I am looking at this from a pragmatic point of view. A view that tells me that we haven't actually made much progress in the way we do UX work.
We don't need one big UX team where everything is tried to be solved. Then the short term priorities and needs will always win. That is why we are still stuck doing UX after the code is written and have to fight harder than needed for every UX win we get. The same as during the Drupal 7 development cycle.
No, we need many small teams that works on different tasks and has different goals. Then they will be able to prioritize their work based on their own goals and objectives.
As I have already mentioned, The UX Task Force teams would have the goals and objectives to work on solving short term UX tasks for Drupal Core and contrib projects. The UX Strategy teams on the other hand would working against completely different goals and objectives based on the long term UX needs.
Part of the goals and objectives for the UX Strategy teams would be to define productive ways of collaborating on UX. In that sense they will actually function as support/service teams to the UX Task Force, making it possible for task force team members to better focus on making things happen.
But the most important difference this would introduce would be to make it much easier for members of the community to find teams and tasks that are relevant for them to work on. Not only based on the skills and experience those members have, but most importantly the available time and resources they have and are able to contribute with.
Lastly, I am convinced this will have absolutely no negative impact on the current work. In fact, it will quickly improve things as it will open up for new members to find things to work on that suites their individual situation.
It would transform us from an all or nothing situation to a bite sized buffet to chose from.
--
/thomas
T: @tsvenson | S: tsvenson.com
Still: resources are our bottleneck
I like the perspective, but this all still depends on there being a bigger crowd the we currently have. I think that having more focussed topics, teams, meetings could help improve that situation.
How do you propose to grow the team(s)?
I agree completely that
I agree completely that resources is a bottleneck. Part of the solution is the be smarter about how we use the resources we do have.

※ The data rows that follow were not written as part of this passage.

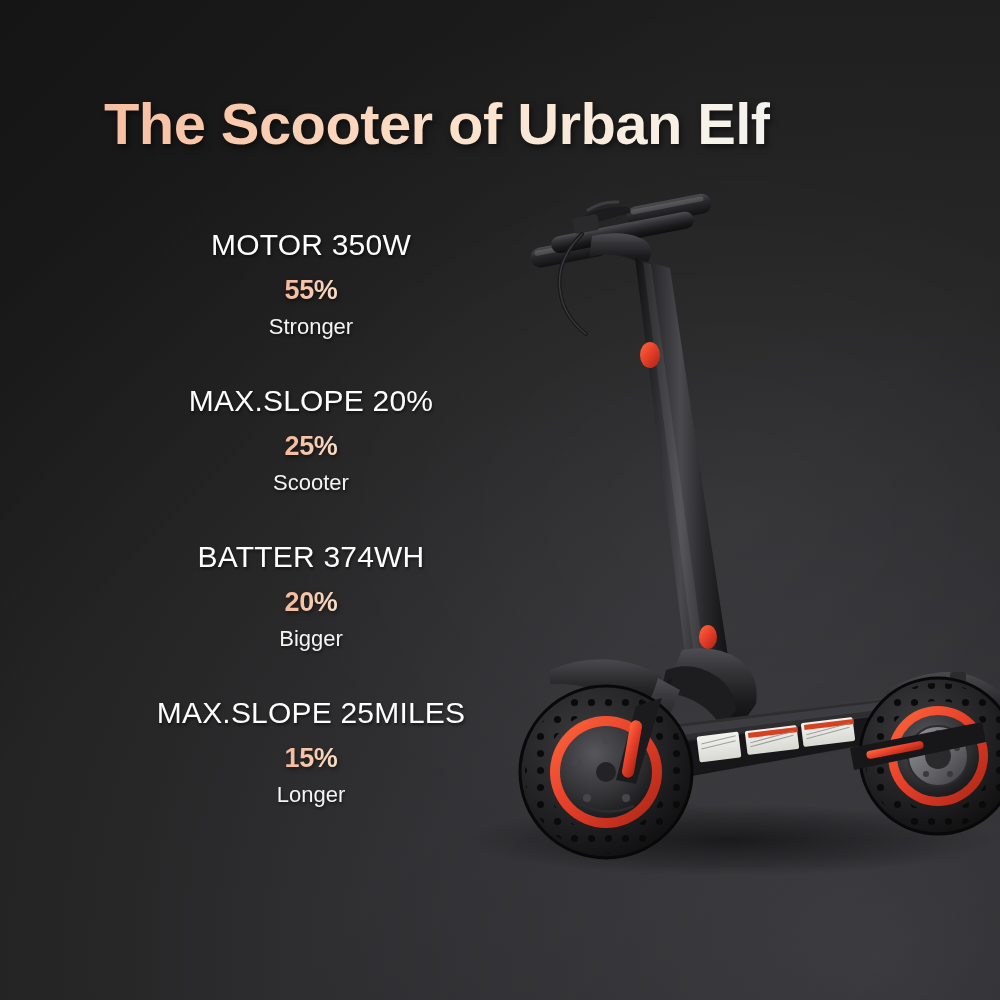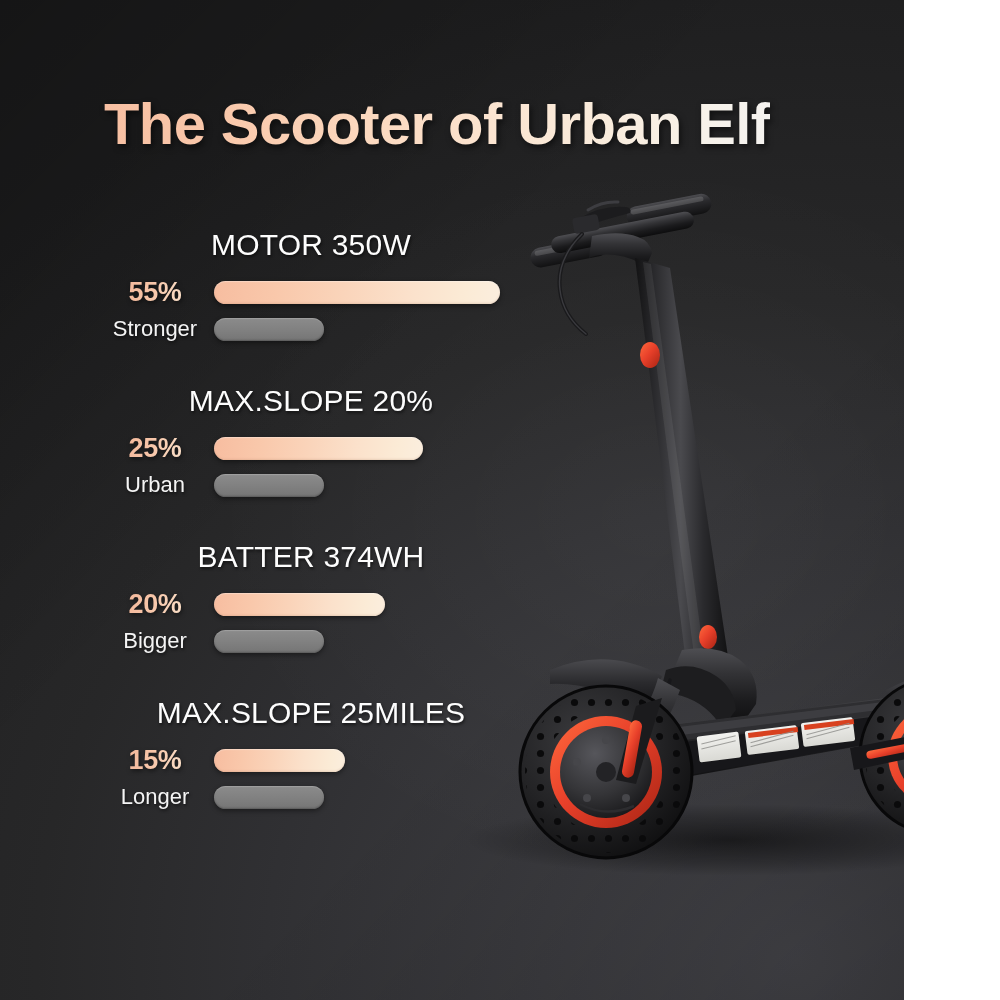--- a/index.html
+++ b/index.html
@@ -6,21 +6,21 @@
 
   html, body {
     width: 1000px;
     height: 1000px;
     overflow: hidden;
     font-family: "Liberation Sans", sans-serif;
   }
 
   #poster {
     position: relative;
-    width: 904px;
+    width: 1000px;
     height: 1000px;
     background:
       radial-gradient(ellipse 1150px 1000px at 88% 96%, #45454a 0%, #3b3b3f 22%, #303033 46%, #272728 66%, #222223 85%, #1e1e1f 100%);
     overflow: hidden;
   }
 
   
   .vignette {
     position: absolute; inset: 0;
     background:
@@ -71,20 +71,21 @@
     letter-spacing: 0.2px;
     white-space: nowrap;
     text-shadow: 1px 2px 3px rgba(0,0,0,0.55);
     margin-bottom: 13px;
   }
 
   .stat-row {
     display: flex;
     align-items: center;
     height: 34px;
+    flex-direction: column;
   }
   .stat-row.second { height: 30px; margin-top: 5px; }
 
   .stat-key {
     width: 118px;
     flex: 0 0 118px;
     white-space: nowrap;
   }
 
   .pct {
@@ -361,21 +362,21 @@
     <div class="stat-block">
       <div class="stat-heading">MAX.SLOPE 20%</div>
       <div class="stat-row">
         <div class="stat-key">
           <span class="pct">25%</span>
         </div>
         <div class="bar" style="width: 209px;"></div>
       </div>
       <div class="stat-row second">
         <div class="stat-key">
-          <span class="sub">Urban</span>
+          <span class="sub">Scooter</span>
         </div>
         <div class="bar-gray" style="width: 110px;"></div>
       </div>
     </div>
 
     <div class="stat-block">
       <div class="stat-heading">BATTER 374WH</div>
       <div class="stat-row">
         <div class="stat-key">
           <span class="pct">20%</span>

I am a little swamped right now, but give me a few days and I will come back with more elaborate information about how we can do just that.
--
/thomas
T: @tsvenson | S: tsvenson.com
I'm personally interested in
I'm personally interested in helping out where I can, although it would be more on my own time. Unfortunately, I was missing any meeting reminders that may have been going up about the Monday morning meetings, so I wasn't attending. This discussion has helped keep me back on track though, so I'll make sure to attend the next meeting and help out where I can!
Danielle Sheffler
Engagement Manager at Acquia
http://www.acquia.com
Great! Maybe add this to your calendar
https://www.google.com/calendar/ical/drupalux%40gmail.com/public/basic.ics
We're meeting in IRC every monday. ( http://drupal.org/irc for info on that)
Focus is the key
I’m all in favour of accommodating diverse modes of participation. And more focused meetings would be a key part of that. Articulating these focus areas (e.g. testing, reviews, design, prototyping, strategy, bug fixing, …) allows a greater number of potential participants to choose how they want to jump in, based on their own skills and interests. Establishing the relationship between these areas will help make the most of people’s valuable time.
While it will be a challenge to get in front of the problem and help guide developers rather than doing post-production ‘cleanup’, if we can pull it off then the across-the-board saving in time and energy, as well as the noticeable improvement to UX in Drupal, will be well worth the effort.